HOW TO COMPLETE THIS TASK — For the entries below, repeat exactly each line starting with the one that contains "background: #ffffff; box-shadow: 0" and going on through the one that contains "10px; right: 9px;", and no others.

Start of SUPPLIED RECORDS

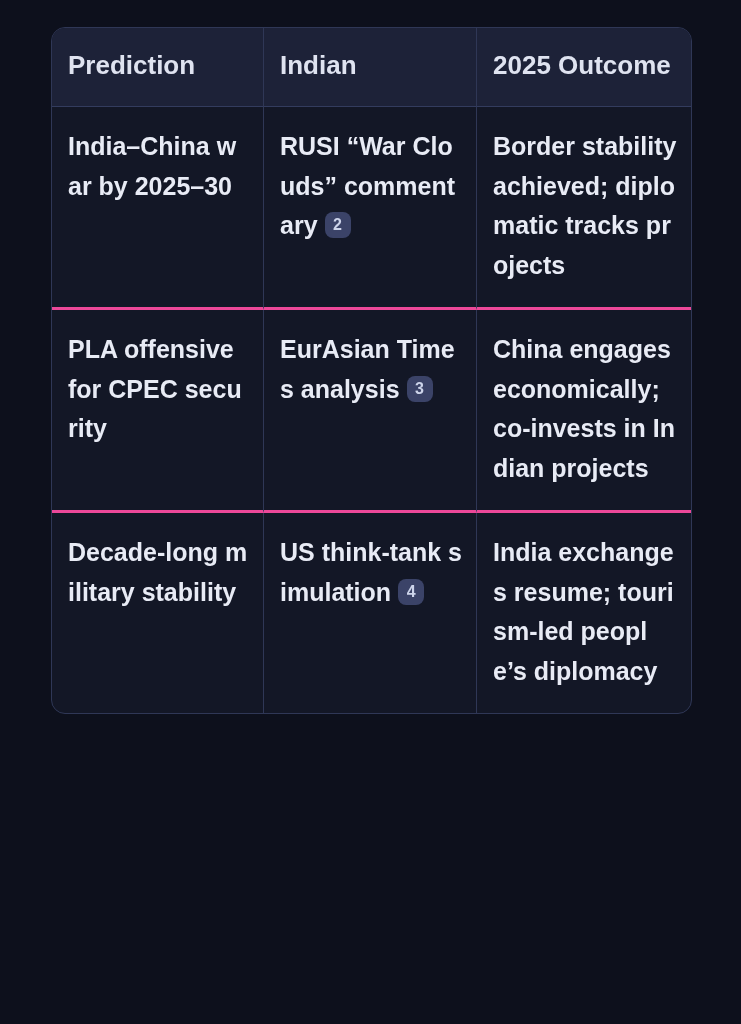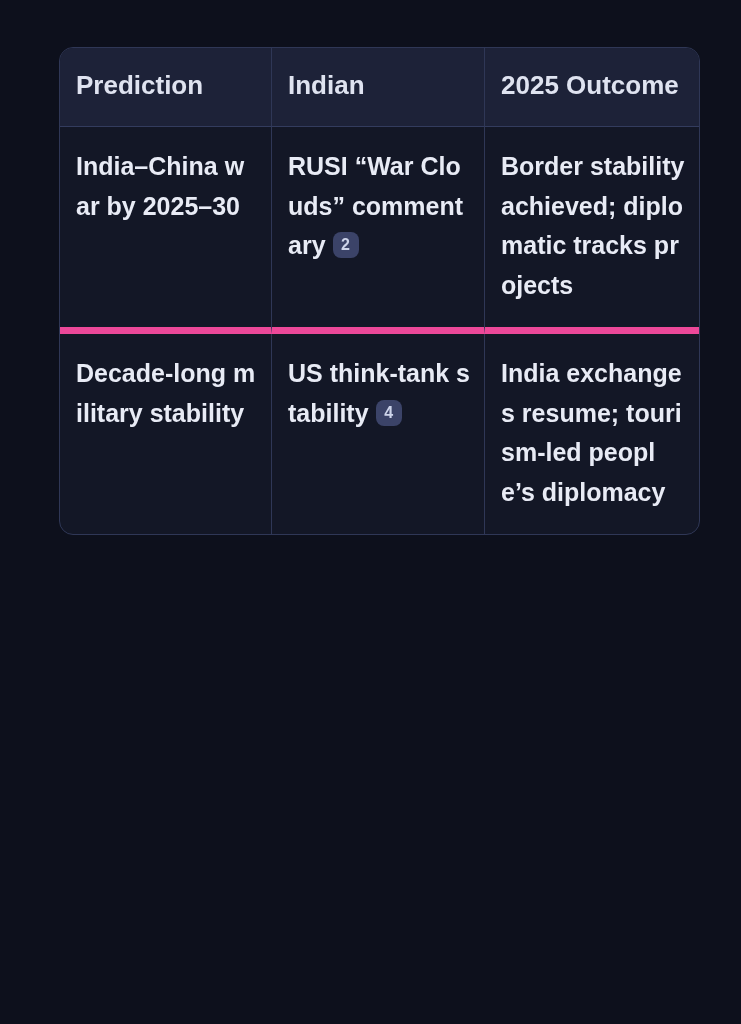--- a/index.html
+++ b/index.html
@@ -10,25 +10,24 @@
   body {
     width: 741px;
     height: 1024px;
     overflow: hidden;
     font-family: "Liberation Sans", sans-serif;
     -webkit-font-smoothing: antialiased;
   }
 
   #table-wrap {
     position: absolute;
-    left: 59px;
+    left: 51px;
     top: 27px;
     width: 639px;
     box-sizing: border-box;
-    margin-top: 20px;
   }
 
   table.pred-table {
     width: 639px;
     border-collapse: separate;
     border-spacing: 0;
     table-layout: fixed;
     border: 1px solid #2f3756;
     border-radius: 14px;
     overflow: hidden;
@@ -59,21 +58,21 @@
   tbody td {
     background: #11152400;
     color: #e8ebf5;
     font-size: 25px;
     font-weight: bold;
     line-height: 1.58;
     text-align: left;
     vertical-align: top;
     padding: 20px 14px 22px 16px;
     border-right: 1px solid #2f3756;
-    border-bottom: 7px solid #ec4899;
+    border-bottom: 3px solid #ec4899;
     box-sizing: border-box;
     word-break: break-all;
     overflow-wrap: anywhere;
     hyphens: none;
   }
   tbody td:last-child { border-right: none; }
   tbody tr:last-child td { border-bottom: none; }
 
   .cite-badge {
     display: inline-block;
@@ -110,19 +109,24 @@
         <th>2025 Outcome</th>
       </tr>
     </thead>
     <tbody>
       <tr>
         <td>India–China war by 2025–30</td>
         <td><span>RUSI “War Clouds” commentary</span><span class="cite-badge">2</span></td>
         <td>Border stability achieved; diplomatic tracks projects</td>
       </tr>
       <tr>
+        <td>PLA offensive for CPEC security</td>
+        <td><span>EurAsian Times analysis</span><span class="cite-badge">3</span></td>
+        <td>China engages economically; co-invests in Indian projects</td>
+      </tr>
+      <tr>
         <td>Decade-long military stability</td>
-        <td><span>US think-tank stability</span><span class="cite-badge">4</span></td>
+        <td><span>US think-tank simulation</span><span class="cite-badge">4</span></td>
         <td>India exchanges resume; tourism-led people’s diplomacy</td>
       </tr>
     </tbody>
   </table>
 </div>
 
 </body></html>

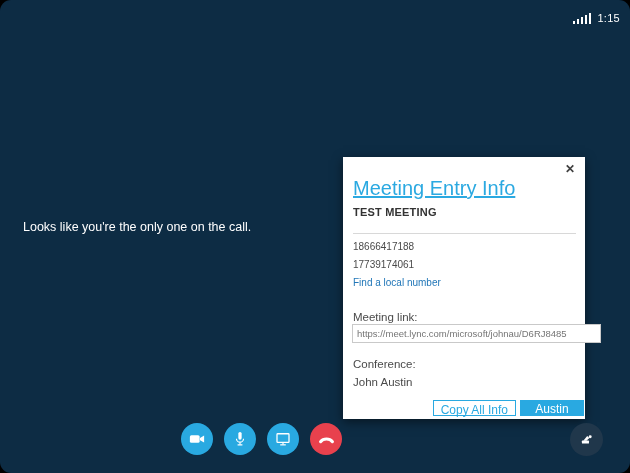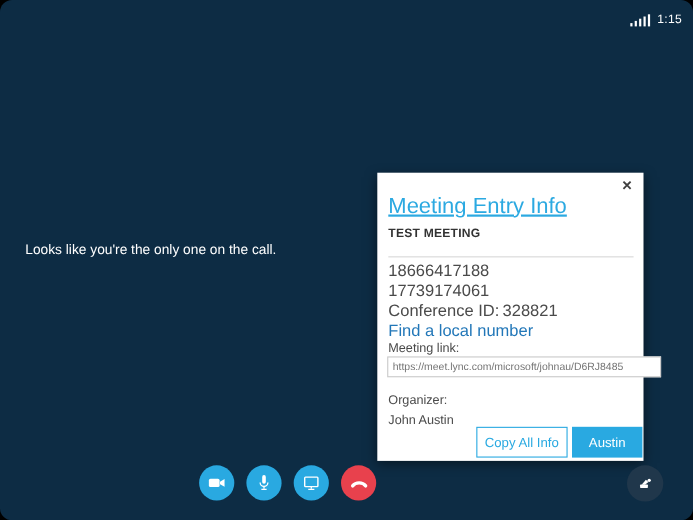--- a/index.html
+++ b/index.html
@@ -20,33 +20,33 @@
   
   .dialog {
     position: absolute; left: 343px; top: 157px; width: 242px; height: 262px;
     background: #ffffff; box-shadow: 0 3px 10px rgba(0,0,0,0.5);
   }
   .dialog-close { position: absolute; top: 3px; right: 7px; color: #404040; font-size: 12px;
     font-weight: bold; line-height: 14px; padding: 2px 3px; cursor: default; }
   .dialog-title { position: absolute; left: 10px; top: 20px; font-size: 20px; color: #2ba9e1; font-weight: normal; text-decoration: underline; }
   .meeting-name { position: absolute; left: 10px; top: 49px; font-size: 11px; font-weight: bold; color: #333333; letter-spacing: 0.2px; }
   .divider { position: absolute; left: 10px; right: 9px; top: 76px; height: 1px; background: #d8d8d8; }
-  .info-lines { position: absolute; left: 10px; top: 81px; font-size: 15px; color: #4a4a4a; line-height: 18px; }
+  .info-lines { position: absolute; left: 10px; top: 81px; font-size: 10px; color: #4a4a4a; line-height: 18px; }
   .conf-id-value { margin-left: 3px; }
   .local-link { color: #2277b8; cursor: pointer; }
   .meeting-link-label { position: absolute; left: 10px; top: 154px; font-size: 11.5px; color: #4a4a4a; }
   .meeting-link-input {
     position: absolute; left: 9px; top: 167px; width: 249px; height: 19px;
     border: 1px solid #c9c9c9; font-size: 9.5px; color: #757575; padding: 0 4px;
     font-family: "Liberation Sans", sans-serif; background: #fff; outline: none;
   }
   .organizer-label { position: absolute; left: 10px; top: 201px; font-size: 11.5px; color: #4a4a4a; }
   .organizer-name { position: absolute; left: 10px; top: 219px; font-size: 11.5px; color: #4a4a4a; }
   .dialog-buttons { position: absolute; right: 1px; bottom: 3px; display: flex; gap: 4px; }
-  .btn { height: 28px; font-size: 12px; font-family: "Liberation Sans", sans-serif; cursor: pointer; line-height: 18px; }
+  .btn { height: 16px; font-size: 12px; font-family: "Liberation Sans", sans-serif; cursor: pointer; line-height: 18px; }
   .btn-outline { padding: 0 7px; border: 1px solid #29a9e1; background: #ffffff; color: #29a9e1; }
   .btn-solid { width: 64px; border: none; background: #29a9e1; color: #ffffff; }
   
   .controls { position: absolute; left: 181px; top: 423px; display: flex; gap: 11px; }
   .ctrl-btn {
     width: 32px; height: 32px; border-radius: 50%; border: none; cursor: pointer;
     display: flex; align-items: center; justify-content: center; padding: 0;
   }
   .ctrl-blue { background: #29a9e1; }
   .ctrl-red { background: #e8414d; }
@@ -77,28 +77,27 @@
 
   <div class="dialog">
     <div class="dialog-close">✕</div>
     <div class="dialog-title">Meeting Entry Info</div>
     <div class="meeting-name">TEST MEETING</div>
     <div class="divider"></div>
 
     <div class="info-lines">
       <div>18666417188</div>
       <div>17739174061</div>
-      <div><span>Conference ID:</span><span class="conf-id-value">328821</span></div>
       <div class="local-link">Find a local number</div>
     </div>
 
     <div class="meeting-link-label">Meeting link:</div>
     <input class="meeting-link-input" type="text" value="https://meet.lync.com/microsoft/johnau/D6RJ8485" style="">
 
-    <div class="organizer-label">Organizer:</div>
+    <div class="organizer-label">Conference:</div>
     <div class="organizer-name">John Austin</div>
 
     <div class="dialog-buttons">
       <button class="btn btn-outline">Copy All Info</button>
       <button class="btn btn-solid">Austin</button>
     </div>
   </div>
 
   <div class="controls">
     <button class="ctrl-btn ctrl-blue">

End of SUPPLIED RECORDS

RESPONSE —
     background: #ffffff; box-shadow: 0 3px 10px rgba(0,0,0,0.5);
   }
   .dialog-close { position: absolute; top: 3px; right: 7px; color: #404040; font-size: 12px;
     font-weight: bold; line-height: 14px; padding: 2px 3px; cursor: default; }
   .dialog-title { position: absolute; left: 10px; top: 20px; font-size: 20px; color: #2ba9e1; font-weight: normal; text-decoration: underline; }
   .meeting-name { position: absolute; left: 10px; top: 49px; font-size: 11px; font-weight: bold; color: #333333; letter-spacing: 0.2px; }
   .divider { position: absolute; left: 10px; right: 9px; top: 76px; height: 1px; background: #d8d8d8; }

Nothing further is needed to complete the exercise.